(WORKING DATA)
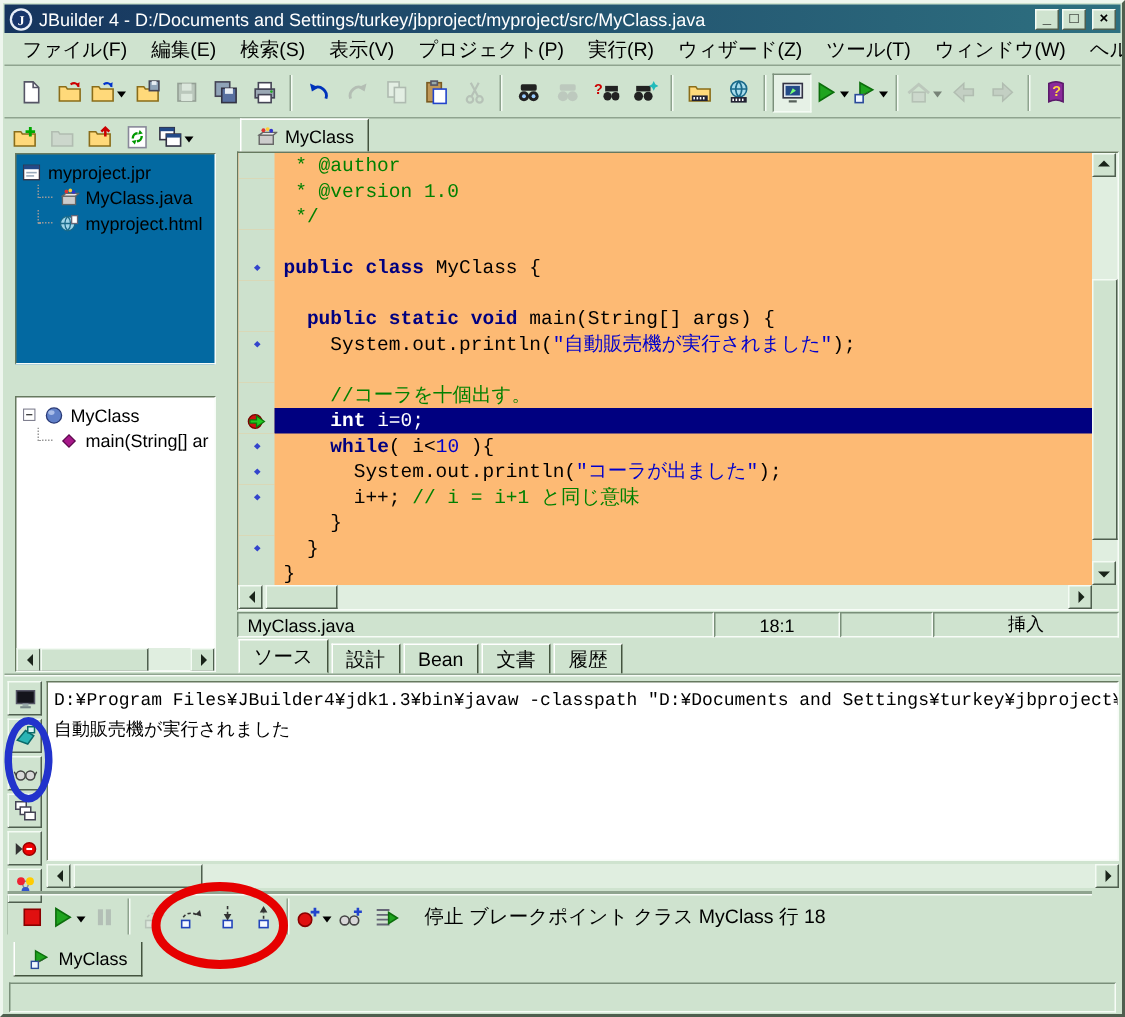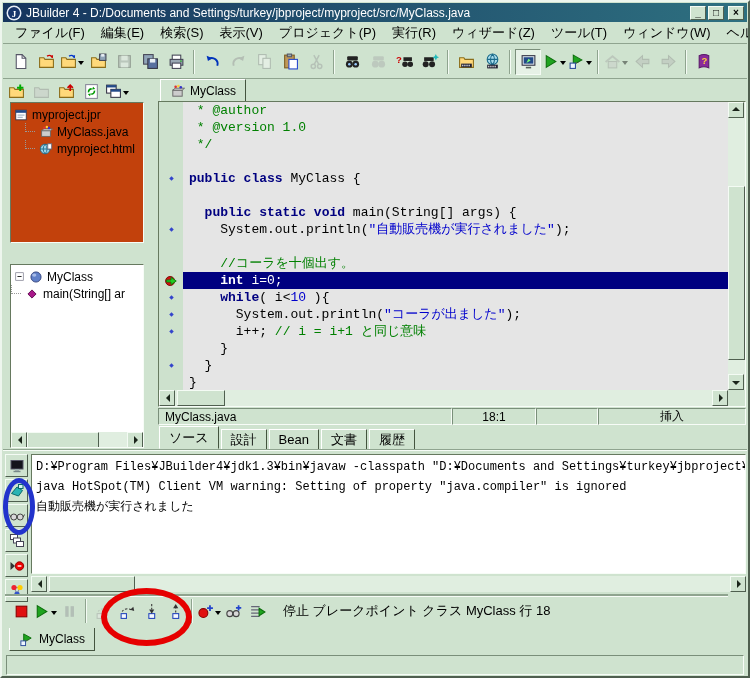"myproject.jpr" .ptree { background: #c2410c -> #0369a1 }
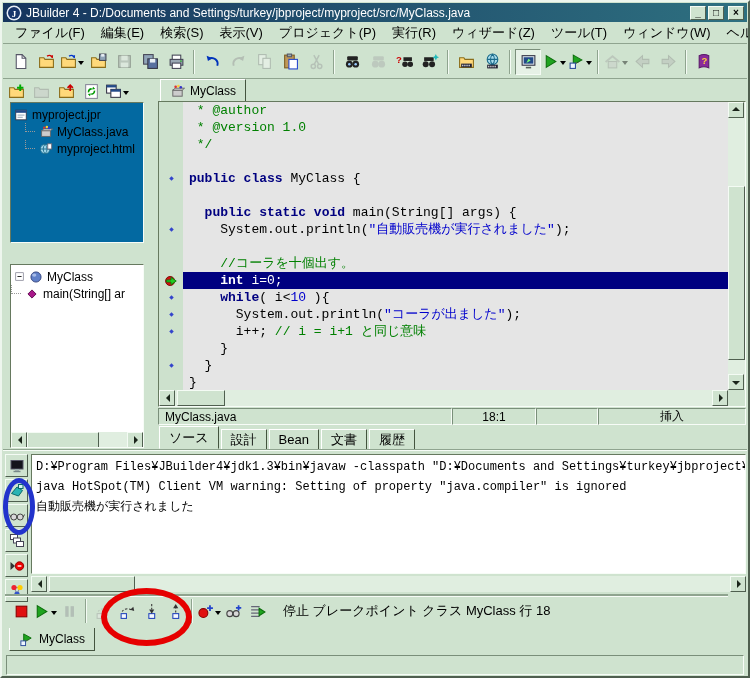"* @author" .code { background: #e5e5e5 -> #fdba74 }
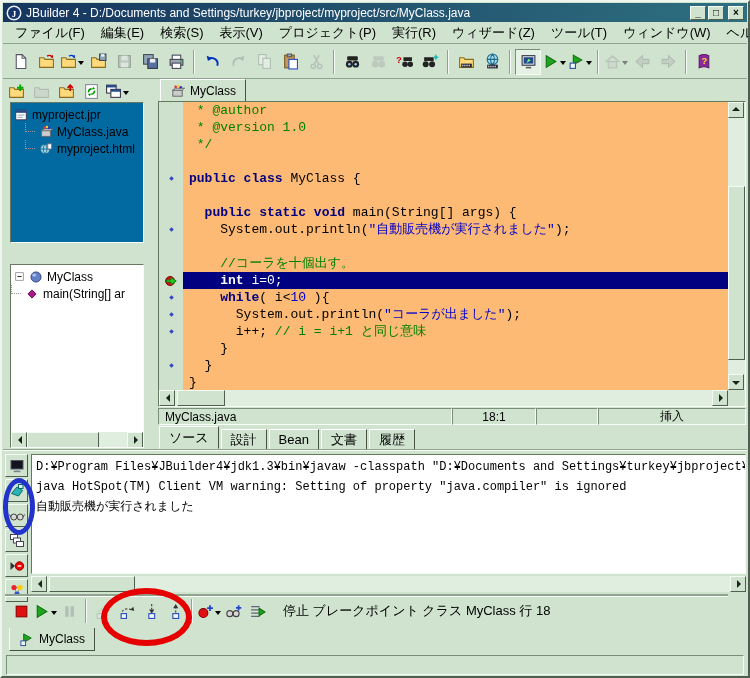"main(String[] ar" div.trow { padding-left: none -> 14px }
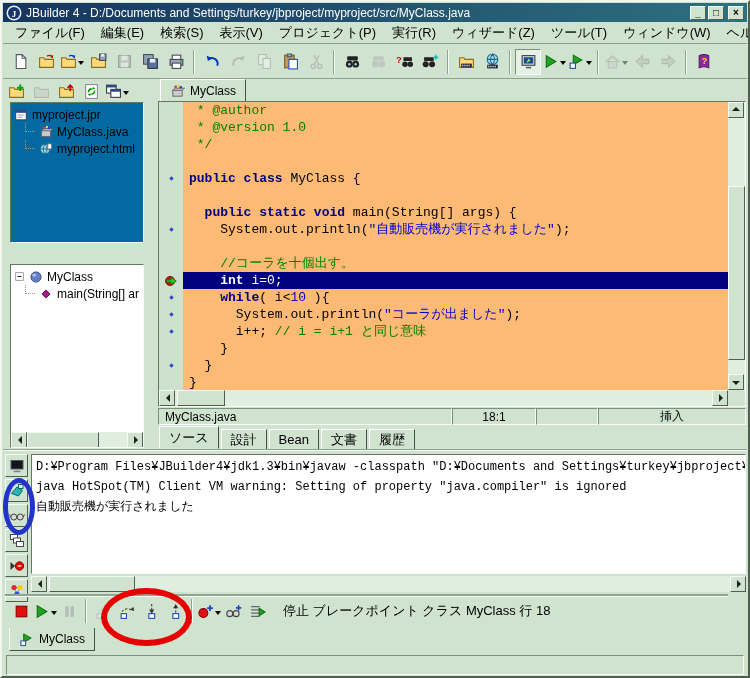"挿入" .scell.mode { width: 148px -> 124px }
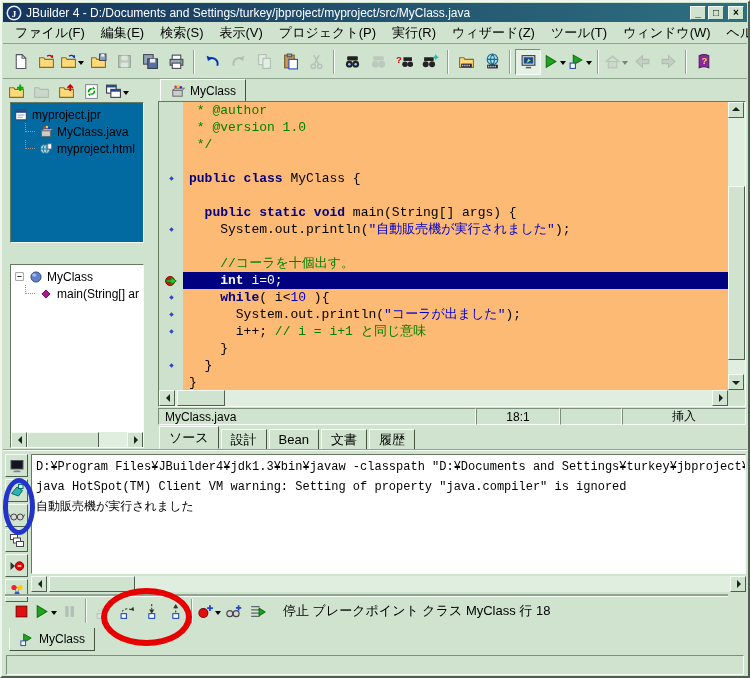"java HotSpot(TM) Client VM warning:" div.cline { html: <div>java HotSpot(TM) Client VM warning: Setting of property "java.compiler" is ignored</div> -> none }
(End WORKING DATA)
Restate the records word for word and drop the images.

▸ **TASK ANSWER**:
"myproject.jpr" .ptree { background: #c2410c -> #0369a1 }
"* @author" .code { background: #e5e5e5 -> #fdba74 }
"main(String[] ar" div.trow { padding-left: none -> 14px }
"挿入" .scell.mode { width: 148px -> 124px }
"java HotSpot(TM) Client VM warning:" div.cline { html: <div>java HotSpot(TM) Client VM warning: Setting of property "java.compiler" is ignored</div> -> none }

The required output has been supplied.